There was implied urgency for the council’s vote in the staff report — pending approval from the council, BrightNight would apply for connection to the California Independent System Operator (ISO), the non-profit body that manages the majority of the California electric grid. The deadline for this application was April 15, according to Feeney, but BrightNight wanted to apply by April 1 to allow a two-week window for feedback on their application. Missing this deadline, according to Feeney, would push the application process back another year.
Though the entire council expressed support for the spirit of the proposal, Mayor Pro Tempore Gloria Partida and Councilmember Lucas Frerichs voiced concerns about the approval process. Due to COVID-19 shelter-in-place orders, March city commission meetings had been canceled. Consequently, the solar-farm proposal was not reviewed or vetted by commissions as it might have been during ordinary circumstances.
Frerichs also argued that the city should solicit other proposals before approving BrightNight’s to ensure the city was getting the best deal possible.
“We’re responding to someone that came in the door,” Frerichs said. “They may have a very good proposal in front of us, but I think that we are doing ourselves a disservice — if this is such a good proposal — by not comparing it to other proposals that may exist.”
Much of public comment on the matter — which was submitted via email, due to Zoombombing issues earlier in the meeting — also urged the city to wait on approving the plans until further review and further study by city staff and relevant commissions, such as the Utility, Finance and Budget and the Open Space and Habitat Commissions.
Councilmember Will Arnold, however, argued that the council should act quickly on approving the deal, calling BrightLight’s offer to buy the land a “bird in the hand.” He disagreed that it would necessarily be better to wait for a better deal or committee review.

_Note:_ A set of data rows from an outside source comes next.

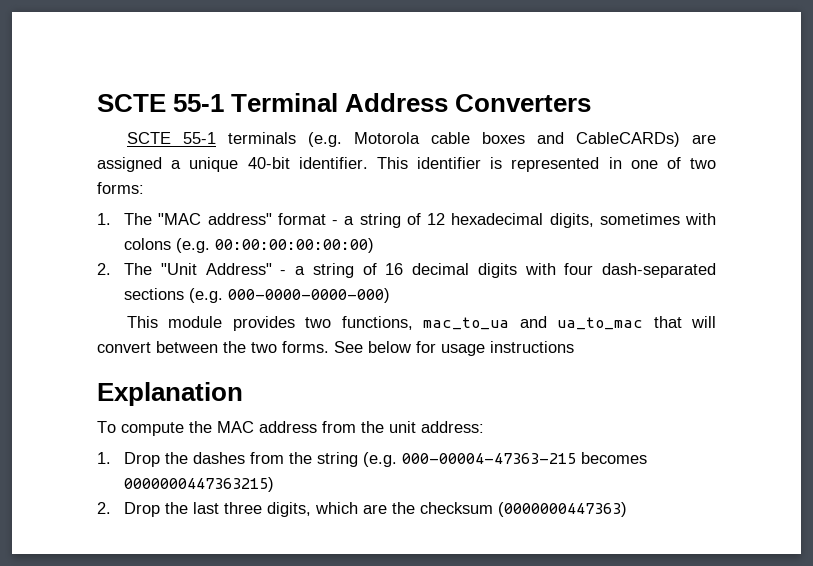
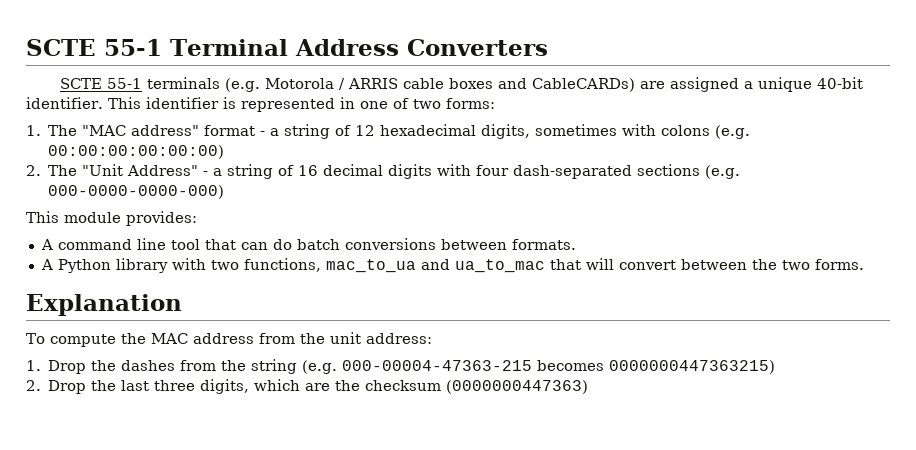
- SCTE 55-1 terminals (e.g. Motorola cable boxes and CableCARDs) are assigned a unique 40-bit identifier.
+ SCTE 55-1 terminals (e.g. Motorola / ARRIS cable boxes and CableCARDs) are assigned a unique 40-bit identifier.
- This module provides two functions, mac_to_ua and ua_to_mac that will convert between the two forms. See below for usage instructions
+ This module provides:
+ A command line tool that can do batch conversions between formats.
+ A Python library with two functions, mac_to_ua and ua_to_mac that will convert between the two forms.

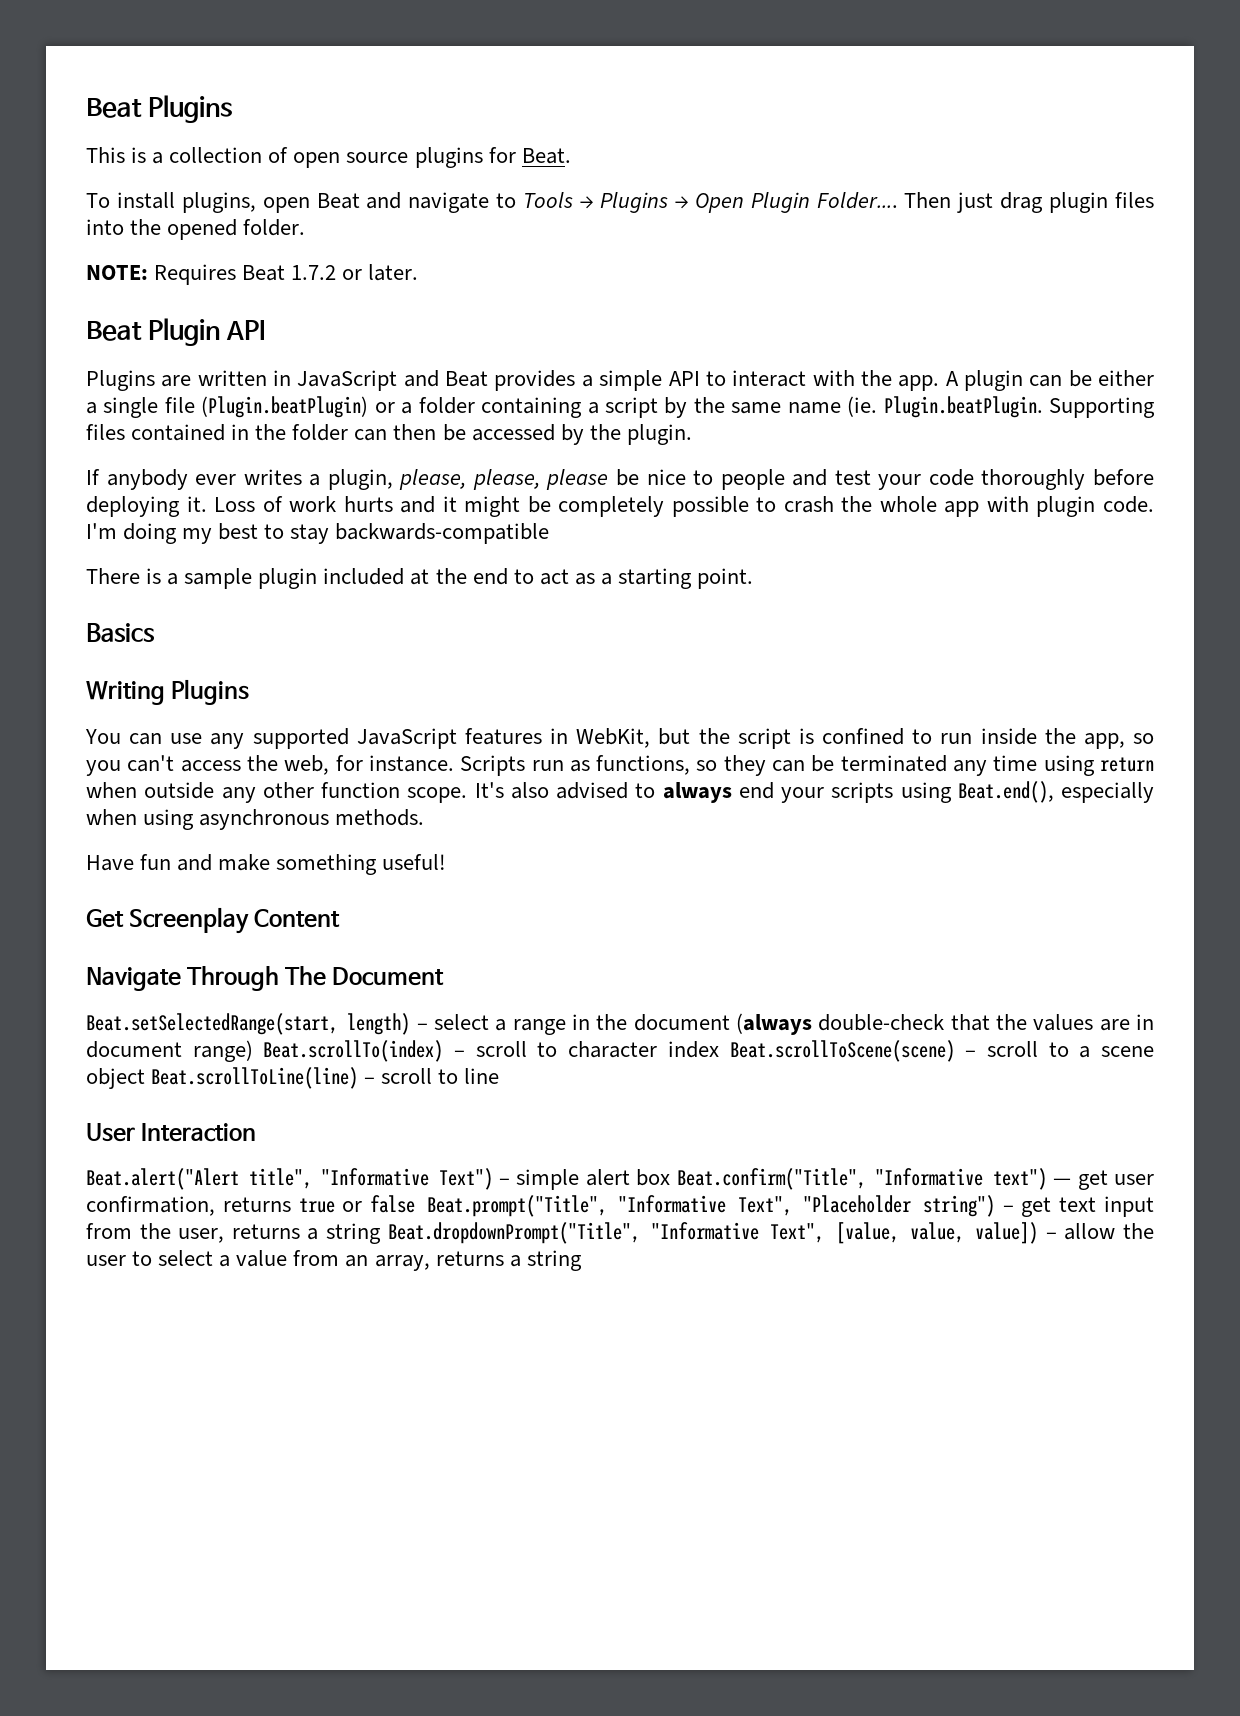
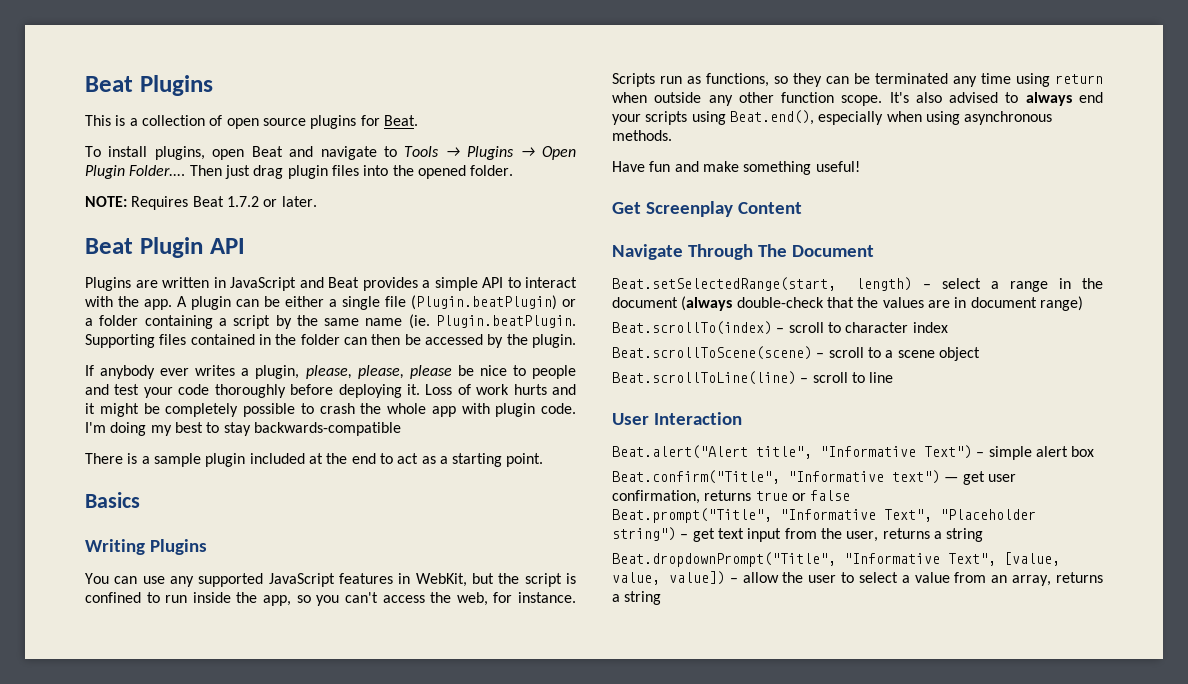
- Beat.setSelectedRange(start, length) – select a range in the document (always double-check that the values are in document range) Beat.scrollTo(index) – scroll to character index Beat.scrollToScene(scene) – scroll to a scene object Beat.scrollToLine(line) – scroll to line
+ Beat.setSelectedRange(start, length) – select a range in the document (always double-check that the values are in document range)
+ Beat.scrollTo(index) – scroll to character index
+ Beat.scrollToScene(scene) – scroll to a scene object
+ Beat.scrollToLine(line) – scroll to line
- Beat.alert("Alert title", "Informative Text") – simple alert box Beat.confirm("Title", "Informative text") — get user confirmation, returns true or false Beat.prompt("Title", "Informative Text", "Placeholder string") – get text input from the user, returns a string Beat.dropdownPrompt("Title", "Informative Text", [value, value, value]) – allow the user to select a value from an array, returns a string
+ Beat.alert("Alert title", "Informative Text") – simple alert box
+ Beat.confirm("Title", "Informative text") — get user confirmation, returns true or false
+ Beat.prompt("Title", "Informative Text", "Placeholder string") – get text input from the user, returns a string
+ Beat.dropdownPrompt("Title", "Informative Text", [value, value, value]) – allow the user to select a value from an array, returns a string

“I don’t get the sense that we’re going to be in a much better and more informed position a week from now, or two weeks from now, if we allow for more process and recommendations that we may or may not be able to act on,” Arnold said.
Mayor Brett Lee agreed, pointing to the significant amount of clean and sustainable power the solar farm would provide to Davis and other communities.
“What I think is being lost here, is this is a very exciting opportunity,” Lee said. “In spite of the COVID-19 issue, the reality is we face a long-term issue regarding greenhouse gas emissions and global warming. With a stroke of the pen tonight, we literally can have 25 megawatts of generating power for our community or located adjacent to our community.”
Councilmembers Arnolds, Partida and Lee and Councilmember Dan Carson voted to approve the project, while Frerichs voted against it. The council’s approval allows BrightLight to apply for the ground lease for the project. After the company secures entitlements from the county, including compliance with CEQA, the proposal will return again to the council for a vote, according to the staff report.